Quote the whole listing exactly. Leave the pictures out of your copy.

################

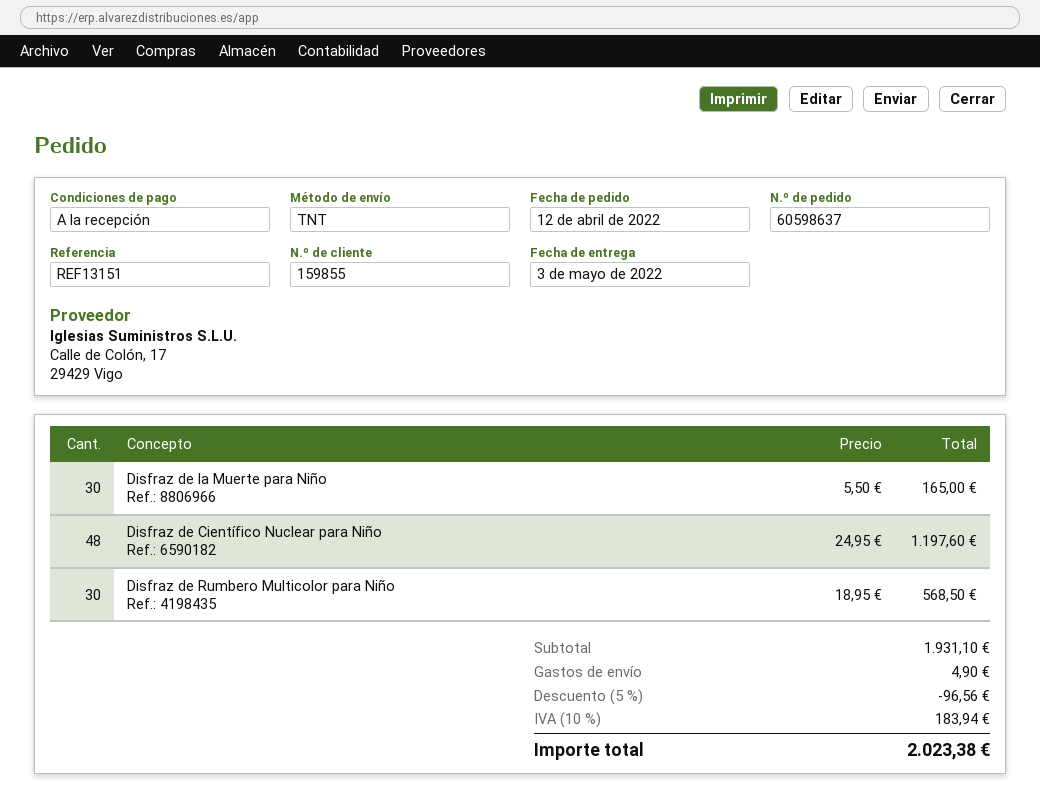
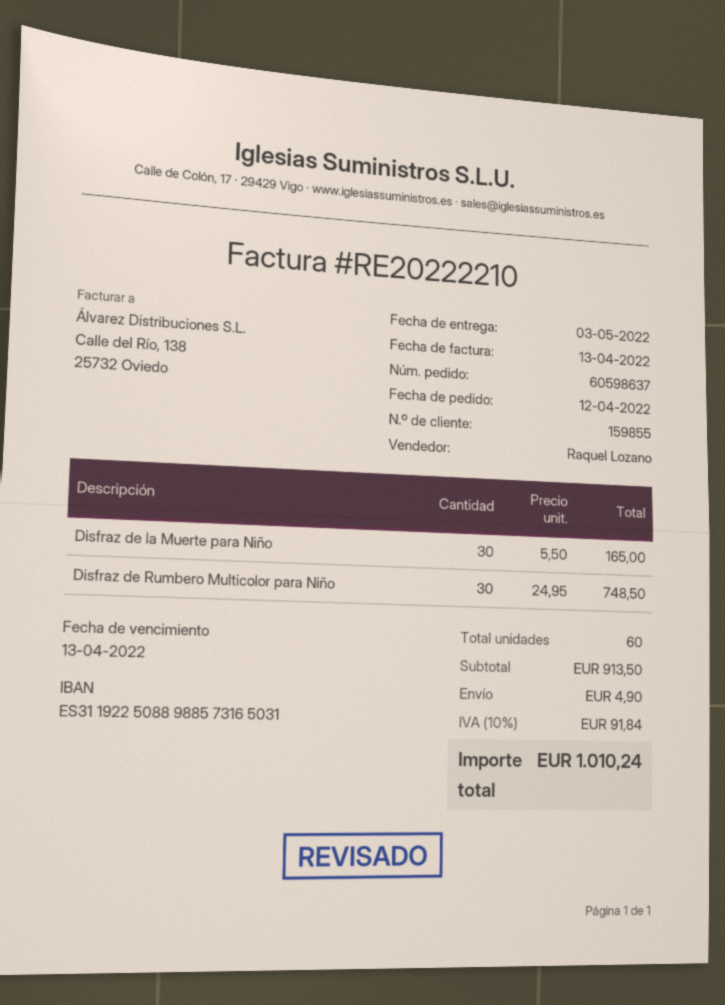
Disfraz de Científico Nuclear para Niño: 48 x 24.95 = 1197.60 -> none
Disfraz de Rumbero Multicolor para Niño: 30 x 18.95 = 568.50 -> 30 x 24.95 = 748.50
subtotal: 1931.10 -> 913.50
discount: 5% = 96.56 -> none
tax: 10% = 183.94 -> 10% = 91.84
total: 2023.38 -> 1010.24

################

Task answer
Disfraz de Científico Nuclear para Niño: 48 x 24.95 = 1197.60 -> none
Disfraz de Rumbero Multicolor para Niño: 30 x 18.95 = 568.50 -> 30 x 24.95 = 748.50
subtotal: 1931.10 -> 913.50
discount: 5% = 96.56 -> none
tax: 10% = 183.94 -> 10% = 91.84
total: 2023.38 -> 1010.24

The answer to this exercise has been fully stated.